La sesión analiza las nuevas guías europeas de fibrilación auricular 2024 y las controversias generadas en los meses posteriores a su publicación. Las guías implementan un enfoque novedoso centrado en el paciente, multidisciplinar y basado en decisiones compartidas, representado por el acrónimo CARE: manejo de Comorbilidades, Avoid (evitar) riesgo embólico, control de Ritmo/frecuencia y Evaluación periódica.
Entre las nuevas recomendaciones clase IA destacan: uso de inhibidores SGLT2 en pacientes con insuficiencia cardíaca independientemente de la fracción de eyección, anticoagulación en alto riesgo embólico, preferencia por anticoagulantes de acción directa en cardioversión, y la ablación con catéter, que constituye la gran ganadora al pasar de recomendación IIA-B a IA. Un cambio controvertido es la eliminación del sexo femenino como factor de riesgo en el score CHA2DS2-VASc, que pasa a denominarse CHA2DS2-VA, basándose en un único artículo que sugiere riesgo embólico similar entre géneros.
Controversias sobre estratificación del riesgo embólico
Los estudios NOAH-AFNET y ARTESIA han generado importantes dudas sobre la estratificación tradicional del riesgo. Ambos ensayos evaluaron anticoagulación en fibrilación auricular subclínica detectada por dispositivos en pacientes con CHA2DS2-VASc medio de 4 puntos. Sorprendentemente, el riesgo embólico resultó inferior al 1% anual, mientras el riesgo hemorrágico fue significativamente mayor, cuestionando si pacientes con CHA2DS2-VASc de 2-3 requieren realmente anticoagulación sistemática.
Estudios poblacionales recientes de Canadá y Finlandia muestran que el riesgo embólico en mujeres con fibrilación auricular ha disminuido hasta un 32% en la última década, frente a solo 7% en hombres, sin explicación clara. Las hipótesis incluyen diagnóstico más precoz, mejor control de comorbilidades antes del desarrollo de atriopatía significativa, o mejoras en la atención cardiovascular femenina tras años de reconocimiento del sesgo de género.
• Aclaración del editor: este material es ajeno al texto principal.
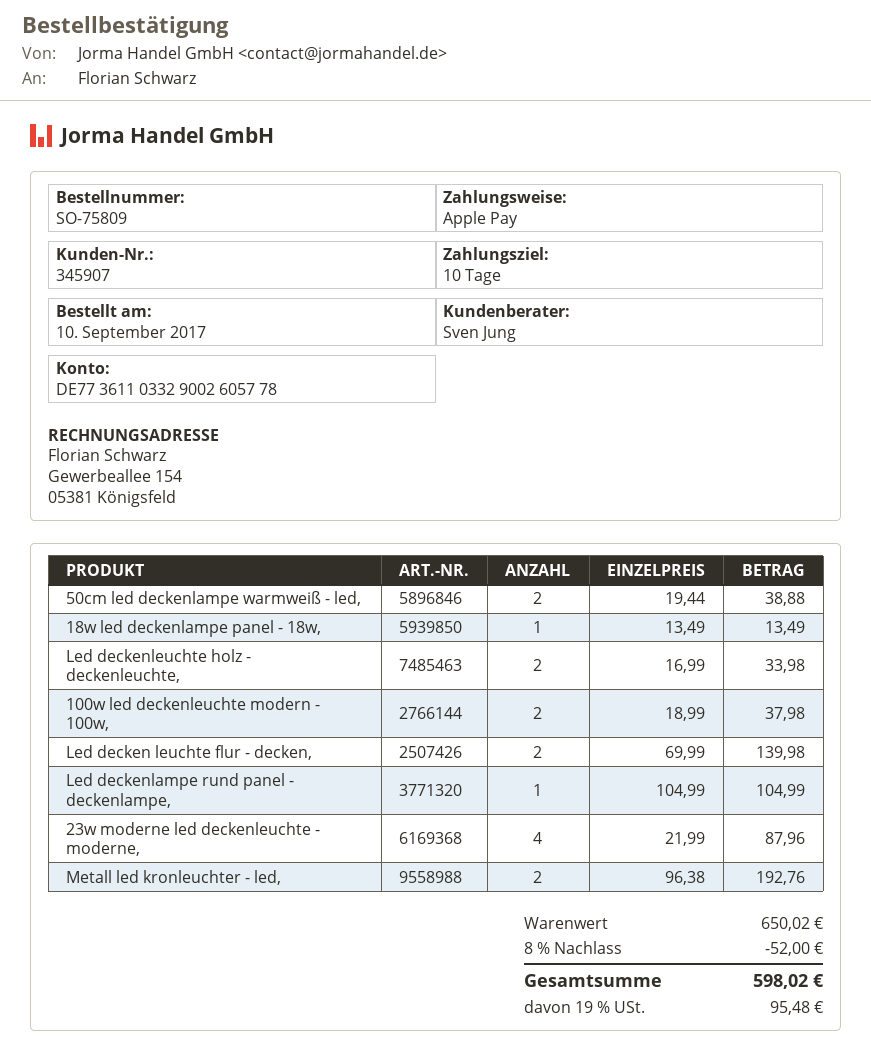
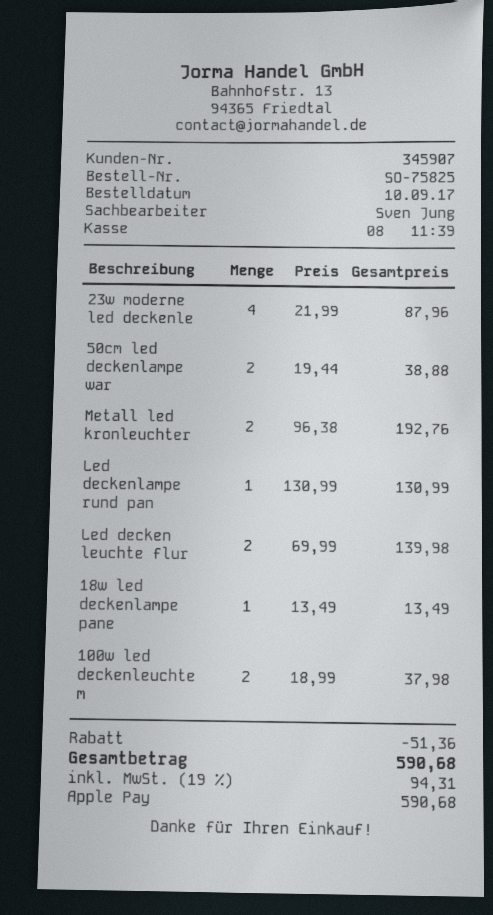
order number: SO-75809 -> SO-75825
Led deckenleuchte holz - deckenleuchte,: 2 x 16.99 = 33.98 -> none
Led deckenlampe rund panel - deckenlampe,: 1 x 104.99 = 104.99 -> 1 x 130.99 = 130.99
discount: 52.00 -> 51.36
tax: 19% = 95.48 -> 19% = 94.31
total: 598.02 -> 590.68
Desafíos clínicos pendientes
Emerge el concepto de "carga rítmica" (burden) como alternativa a la duración de episodios, requiriendo monitorización prolongada de al menos 28 días. Las guías recomiendan mantener anticoagulación indefinidamente independientemente del resultado de la ablación, generando debate sobre si puede suspenderse en pacientes con CHA2DS2-VA bajo tras ablación exitosa documentada. La proyección hasta 2046 indica aumento progresivo de la prevalencia de fibrilación auricular, especialmente en mujeres, relacionado principalmente con hipertensión arterial e índice de masa corporal, enfatizando la importancia del control de comorbilidades como estrategia preventiva fundamental.